Well, the service being provided is the software and database combination that customers use. This certainly means that the computer system hosting cost falls within the cost of goods sold. On top of that, the cost of the people who keep the hosting environment running should be included. Also, if you’re paying royalties for the software being offered to customers, then that would be a cost of goods sold. And for that matter, if the company is helping its customers with implementation – to start using the service – then that could be considered a cost of goods sold.
So as you can see, the presentation decision varies enormously, depending on your industry.

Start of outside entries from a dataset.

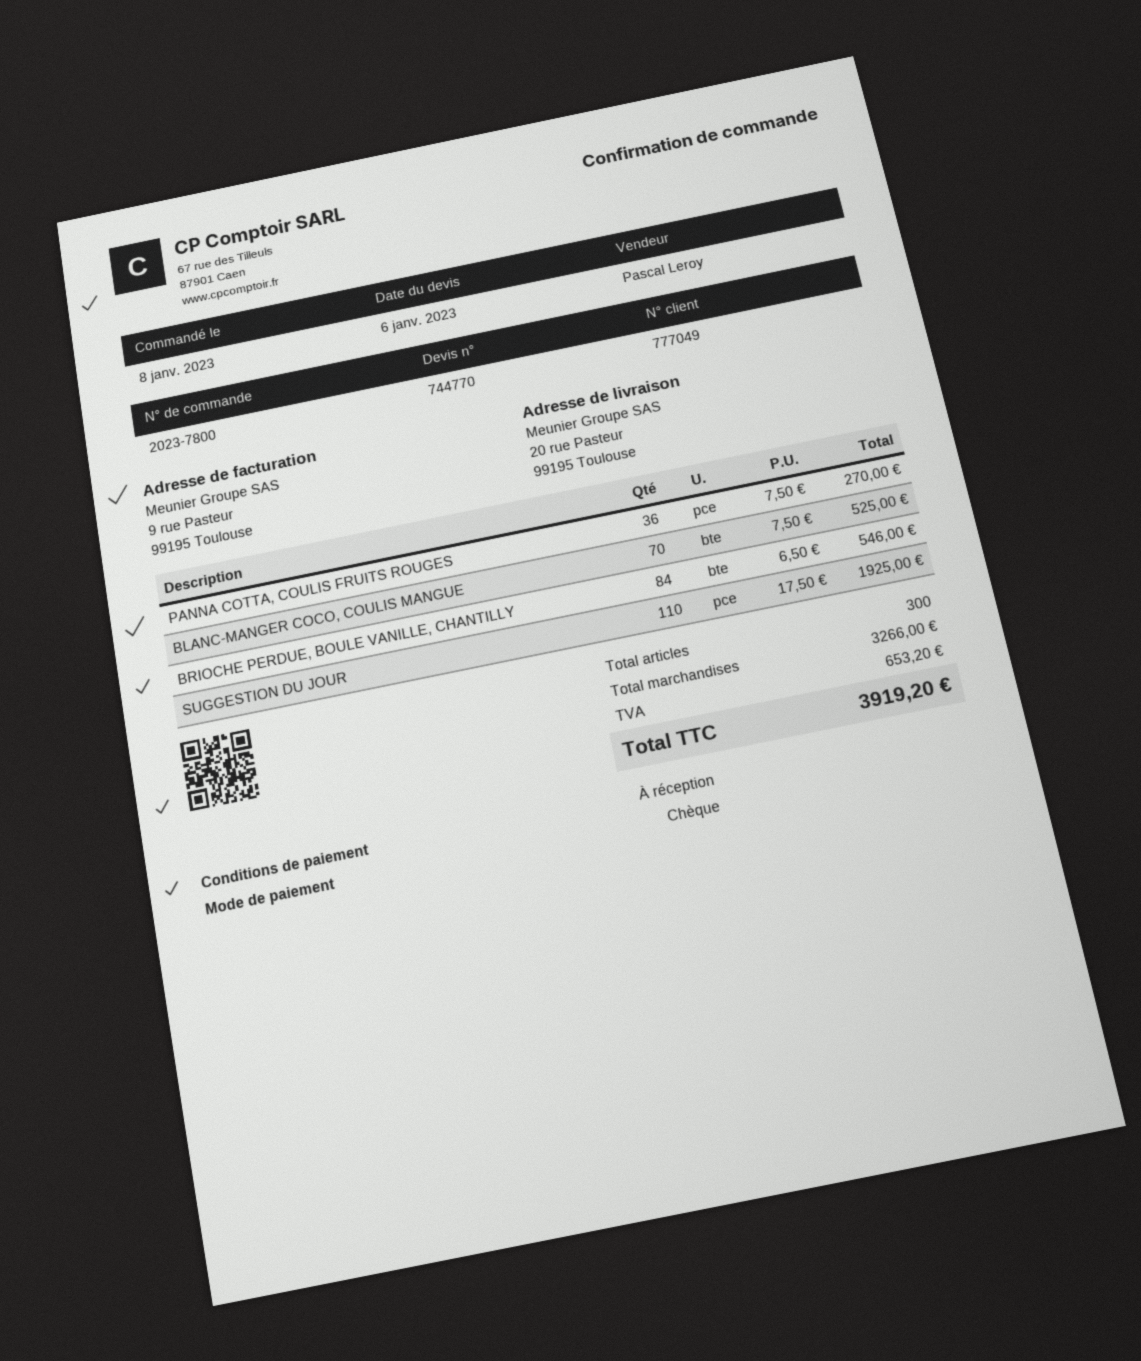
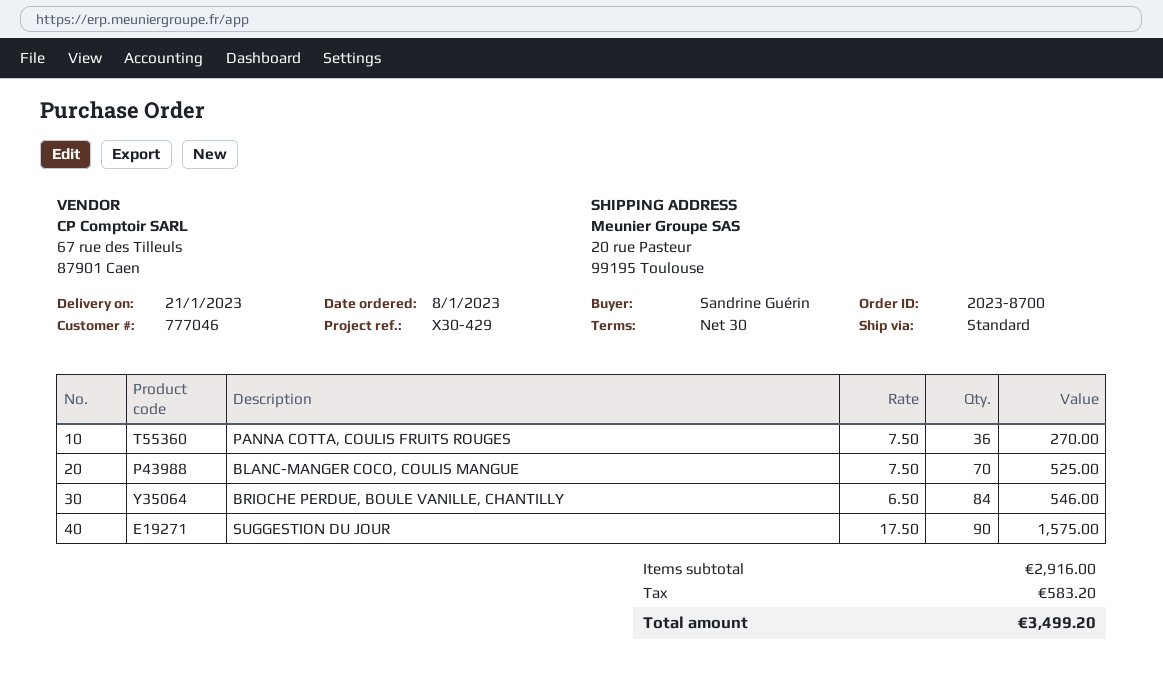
order number: 2023-7800 -> 2023-8700
payment terms: on receipt -> 30 days
customer number: 777049 -> 777046
SUGGESTION DU JOUR: 110 x 17.50 = 1925.00 -> 90 x 17.50 = 1575.00
subtotal: 3266.00 -> 2916.00
tax: 653.20 -> 583.20
total: 3919.20 -> 3499.20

At this point, I’ll offer a third rule for how to clarify the situation, which is rather than assuming that everything belongs within the cost of goods sold, do the reverse and assume that it belongs elsewhere else, and review the pros and cons. It might result in a change in classification.
Fourth rule. Look at accepted industry practice. You can hardly go wrong with the auditors if everyone else is already doing it. And, of course – fifth rule – just ask the auditors. They will probably be quite definitive about the key components of the cost of goods sold, but might leave some gray areas around the edges, where you can either include some expenses, or not.
A final thought is that, whatever you decide to do, stick with it for a long time. If you keep moving items in and out of the cost of goods sold, then it’s too difficult to figure out a trend line of the gross margin percentage. And management needs that number to run the business.